Now it is exactly viewpoints such as this one that make existentialism a vital and current player in western thought.
Reductionism of this kind has been occurring for some time now in the west, perhaps an unfortunate reflex of the development and success of science. Despite the obvious validity science itself carries for the items it studies, it falls far short of providing anything like a philosophical anthropology. And philosophical anthropology is just what the subject at stake here is. How are we to classify, explain, and interpret the living experience? What is human life?
In looking towards physical experimentation (science) to explain away the essential qualities of personal life that philosophy is made to address, one short changes the depth of human life to a stunning degree. Its just this sort of thing that thinkers such as Sartre are addressing when they write things such as “Existentialism is a Humanism”.
What Sartre is attempting here is to show a dynamic within life, an ‘emptiness’ as it were, that is unique to us as self aware agents. Because we exist in this way, choice, anxiety, and possible meaninglessness are defining qualities. By using ontology to describe what he’s saying, he makes it as fundamental as possible. He needs the language of existence to say it because the elements he’s referring to underlie all the rest that constitute life. That’s what ontology is for.
Now lets hear it in the words of the man himself:
What do we mean by saying that existence precedes essence? We mean that man first of all exists, encounters himself, surges up in the world – and defines himself afterwards. If man as the existentialist sees him is not definable, it is because to begin with he is nothing. He will not be anything until later, and then he will be what he makes of himself. Thus, there is no human nature, because there is no God to have a conception of it. Man simply is. Not that he is simply what he conceives himself to be, but he is what he wills, and as he conceives himself after already existing – as he wills to be after that leap towards existence.

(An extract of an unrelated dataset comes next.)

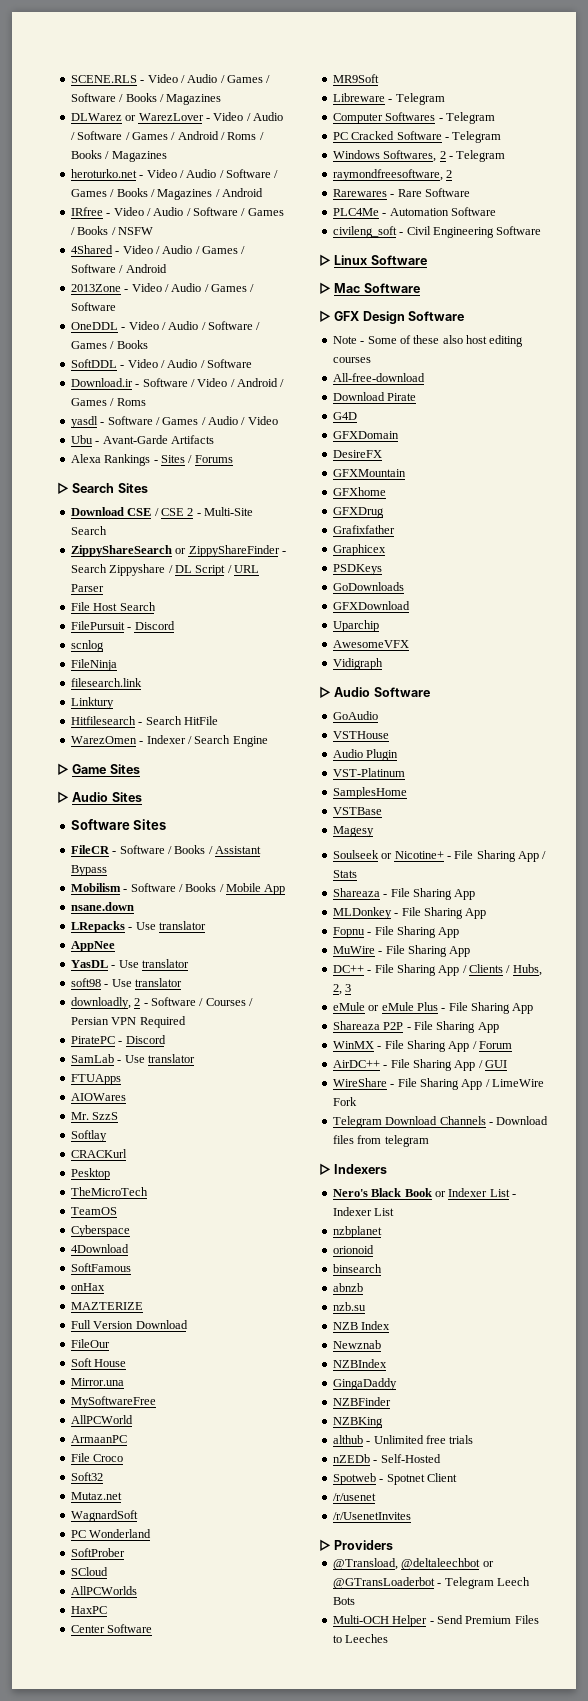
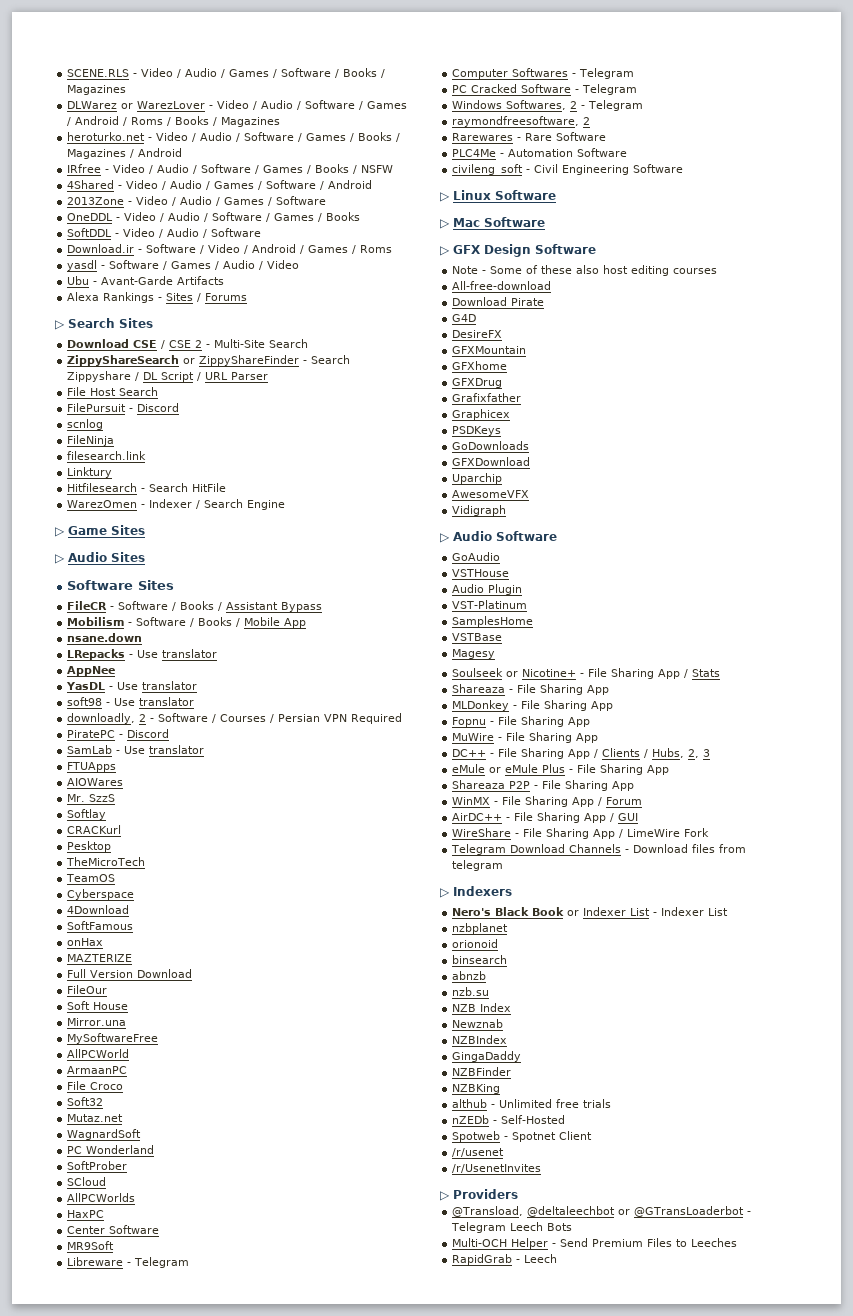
[332,431,399,439] // GFXDomain -> (477, 318) none
(389, 1638) none -> [452,1254,558,1265] // RapidGrab - Leech

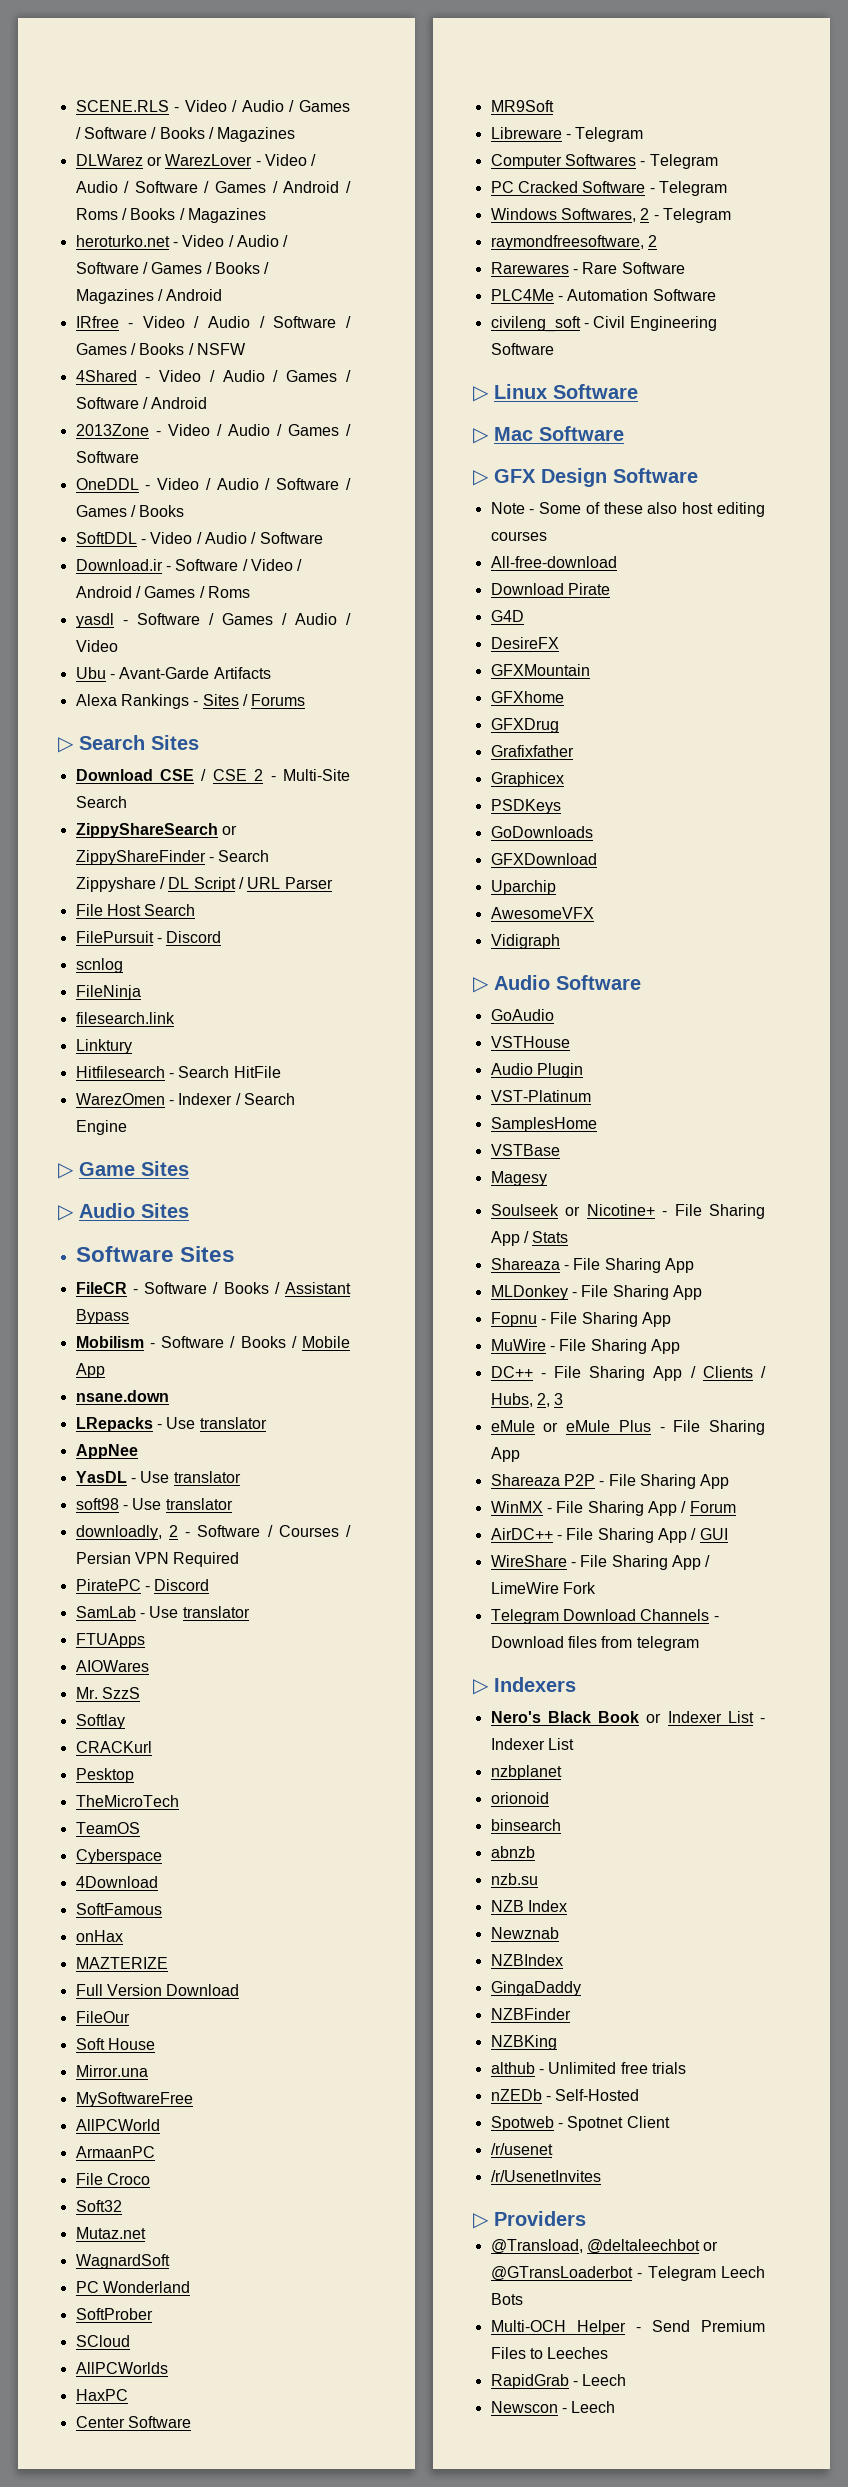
(558, 1258) none -> [490,2401,616,2413] // Newscon - Leech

Man is nothing else but that which he makes of himself. That is the first principle of existentialism.
What Sartre has done here is to undercut the false basis of scientism and determinism that had been used previously by showing it rested on a false picture of how human existence proceeds through the world. And while I question many of the conclusions he reached on that basis, the foundation he offered continues to act as a platform for a wide range of existential philosophy, all of it grounded on an awareness of choice and its defining role in human existence.
I do also want to say that this article is probably the best thing he wrote. Being and Nothingness was awful. Many of the criticisms of obscure philosophy are properly directed against it. And I really find almost all the French philosophy I’ve tried to be just about as bad. Maybe it’s the language in translation, but I really think it’s a cultural thing.
Regardless, Sartre did produce some of the defining thought of the 20th century, and if you’ve appreciated any of the points I’ve made, I’d strongly recommend existentialism as a ground for ethical thinking.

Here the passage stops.